ABOUT THIS EXERCISE
The records that follow are to be repeated in full, with no pictures retained.
── WORKING DATA
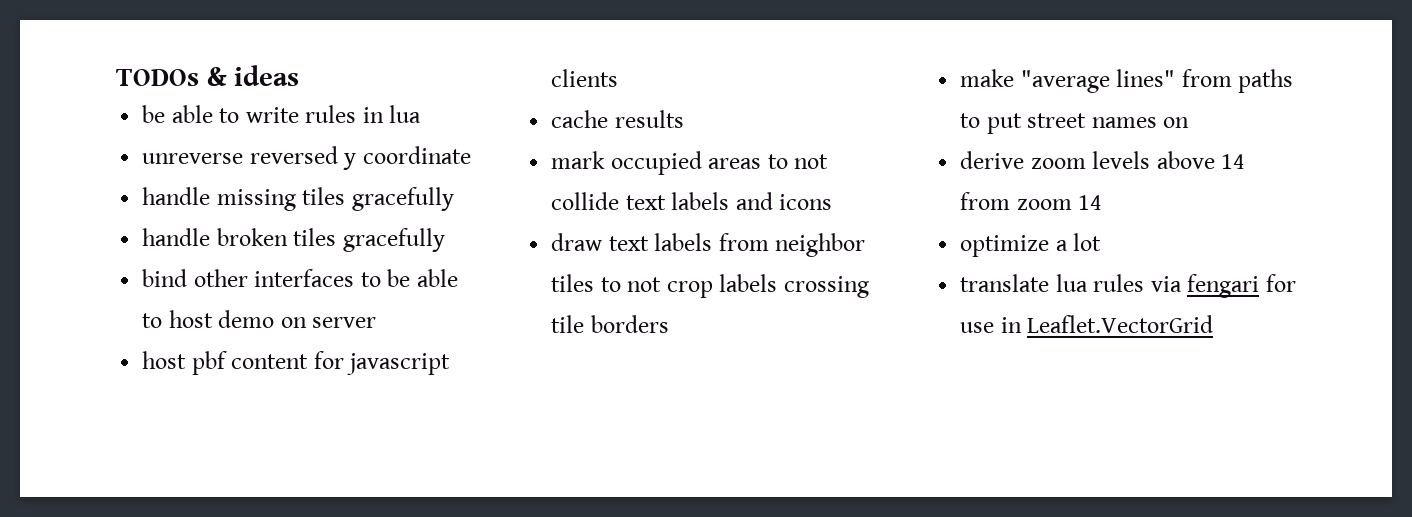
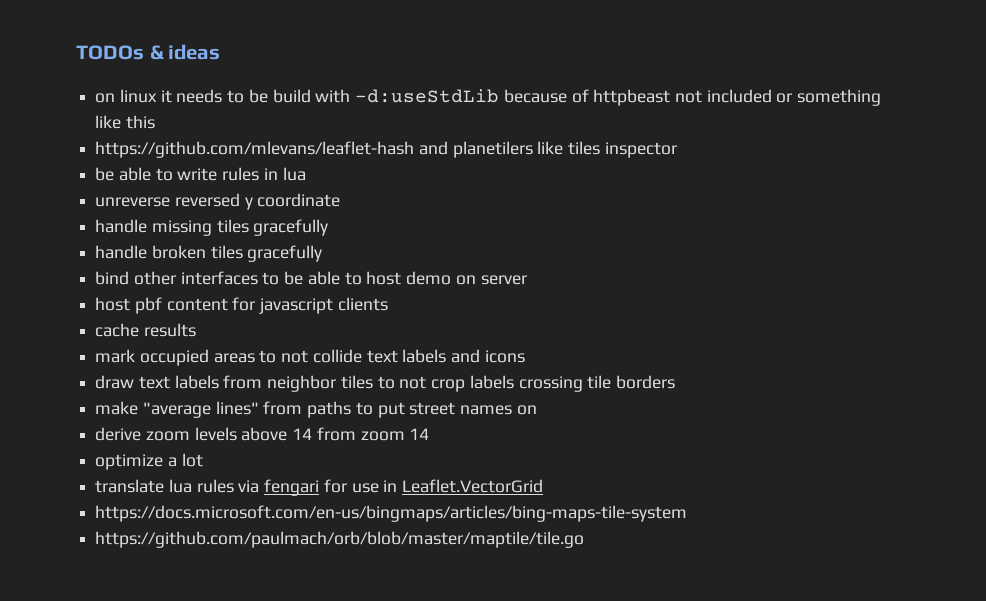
+ on linux it needs to be build with -d:useStdLib because of httpbeast not included or something like this
+ https://github.com/mlevans/leaflet-hash and planetilers like tiles inspector
+ https://docs.microsoft.com/en-us/bingmaps/articles/bing-maps-tile-system
+ https://github.com/paulmach/orb/blob/master/maptile/tile.go

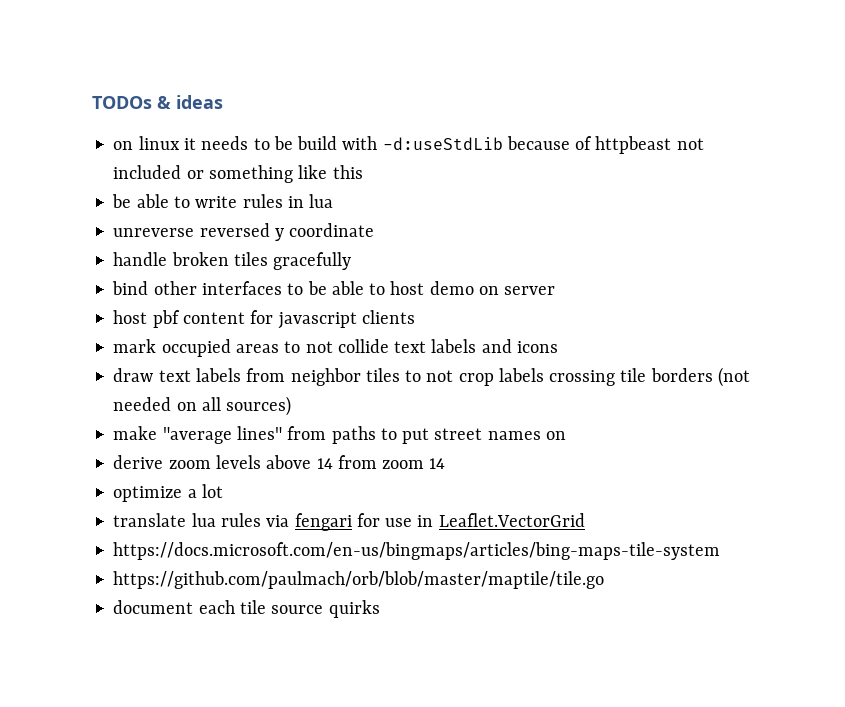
- https://github.com/mlevans/leaflet-hash and planetilers like tiles inspector
- handle missing tiles gracefully
- cache results
- draw text labels from neighbor tiles to not crop labels crossing tile borders
+ draw text labels from neighbor tiles to not crop labels crossing tile borders (not needed on all sources)
+ document each tile source quirks

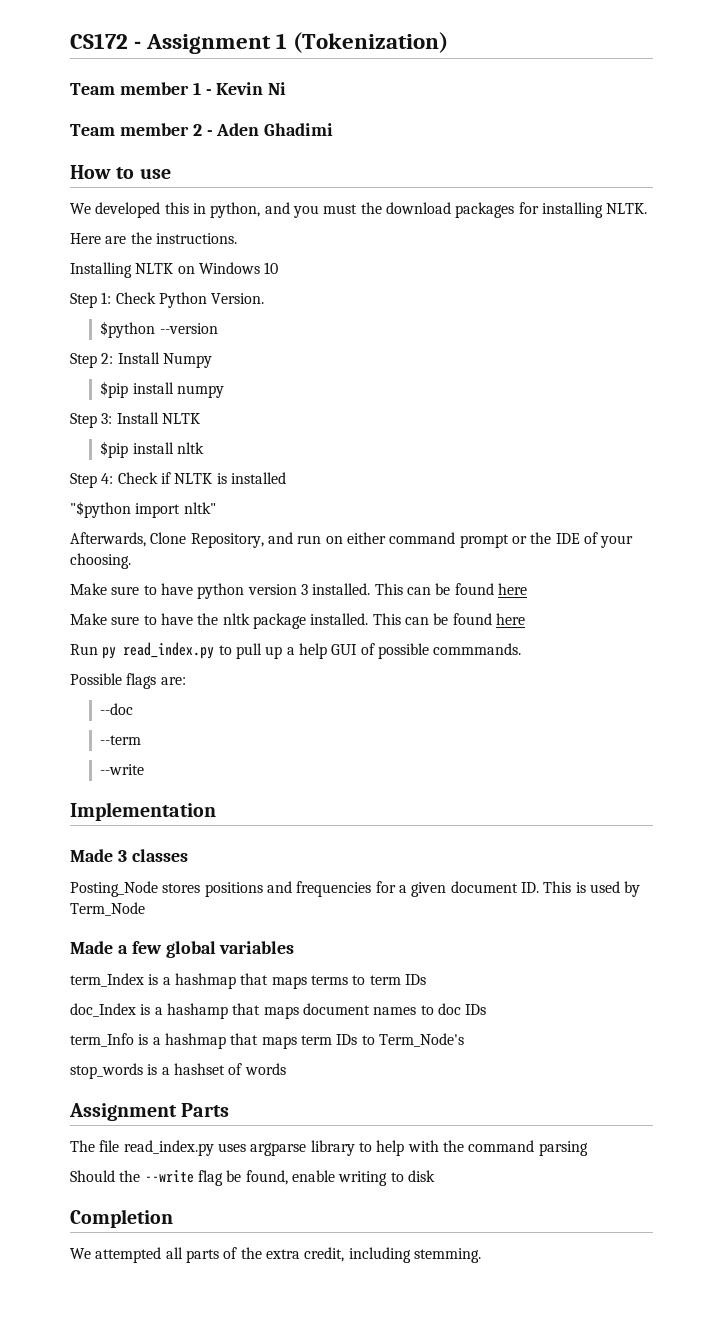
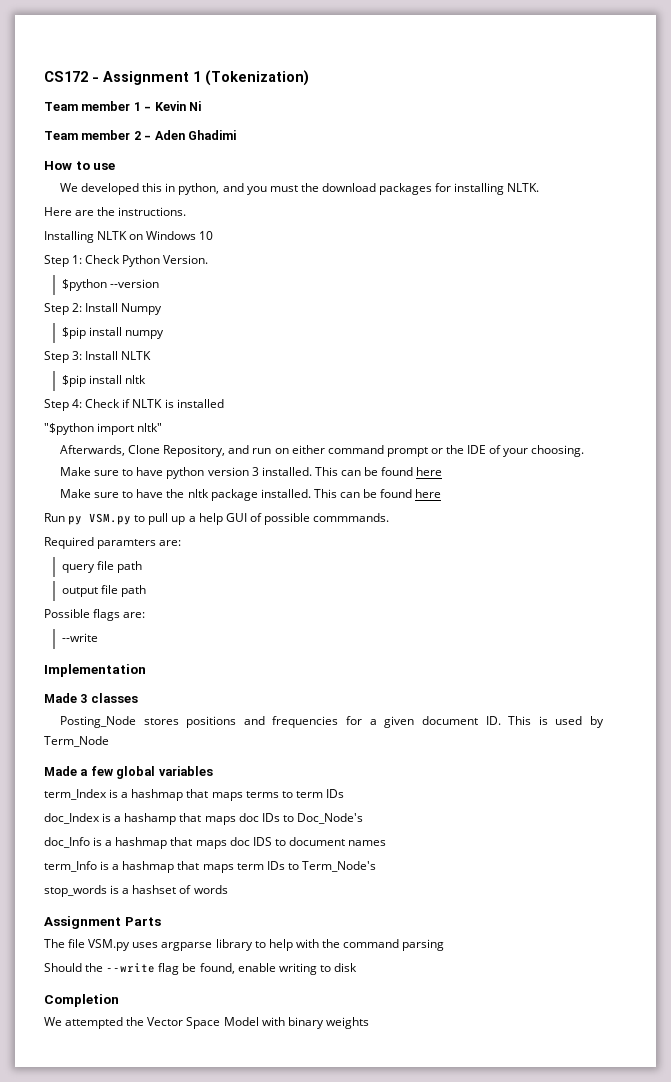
- Run py read_index.py to pull up a help GUI of possible commmands.
+ Run py VSM.py to pull up a help GUI of possible commmands.
+ Required paramters are:
+ query file path
+ output file path
- --doc
- --term
- doc_Index is a hashamp that maps document names to doc IDs
+ doc_Index is a hashamp that maps doc IDs to Doc_Node's
+ doc_Info is a hashmap that maps doc IDS to document names
- The file read_index.py uses argparse library to help with the command parsing
+ The file VSM.py uses argparse library to help with the command parsing
- We attempted all parts of the extra credit, including stemming.
+ We attempted the Vector Space Model with binary weights

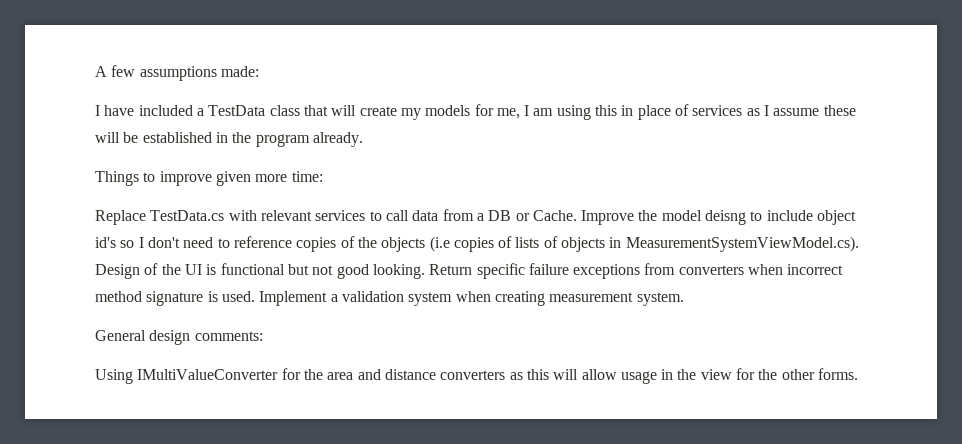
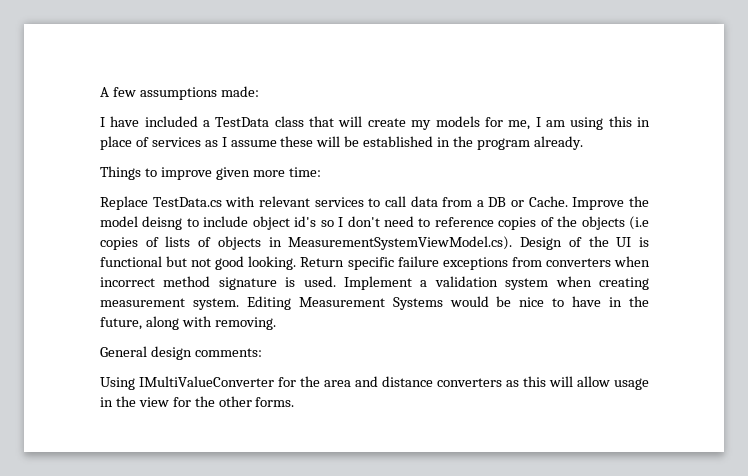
+ Editing Measurement Systems would be nice to have in the future, along with removing.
────
SOLUTION FOR THIS PROBLEM
+ on linux it needs to be build with -d:useStdLib because of httpbeast not included or something like this
+ https://github.com/mlevans/leaflet-hash and planetilers like tiles inspector
+ https://docs.microsoft.com/en-us/bingmaps/articles/bing-maps-tile-system
+ https://github.com/paulmach/orb/blob/master/maptile/tile.go

- https://github.com/mlevans/leaflet-hash and planetilers like tiles inspector
- handle missing tiles gracefully
- cache results
- draw text labels from neighbor tiles to not crop labels crossing tile borders
+ draw text labels from neighbor tiles to not crop labels crossing tile borders (not needed on all sources)
+ document each tile source quirks

- Run py read_index.py to pull up a help GUI of possible commmands.
+ Run py VSM.py to pull up a help GUI of possible commmands.
+ Required paramters are:
+ query file path
+ output file path
- --doc
- --term
- doc_Index is a hashamp that maps document names to doc IDs
+ doc_Index is a hashamp that maps doc IDs to Doc_Node's
+ doc_Info is a hashmap that maps doc IDS to document names
- The file read_index.py uses argparse library to help with the command parsing
+ The file VSM.py uses argparse library to help with the command parsing
- We attempted all parts of the extra credit, including stemming.
+ We attempted the Vector Space Model with binary weights

+ Editing Measurement Systems would be nice to have in the future, along with removing.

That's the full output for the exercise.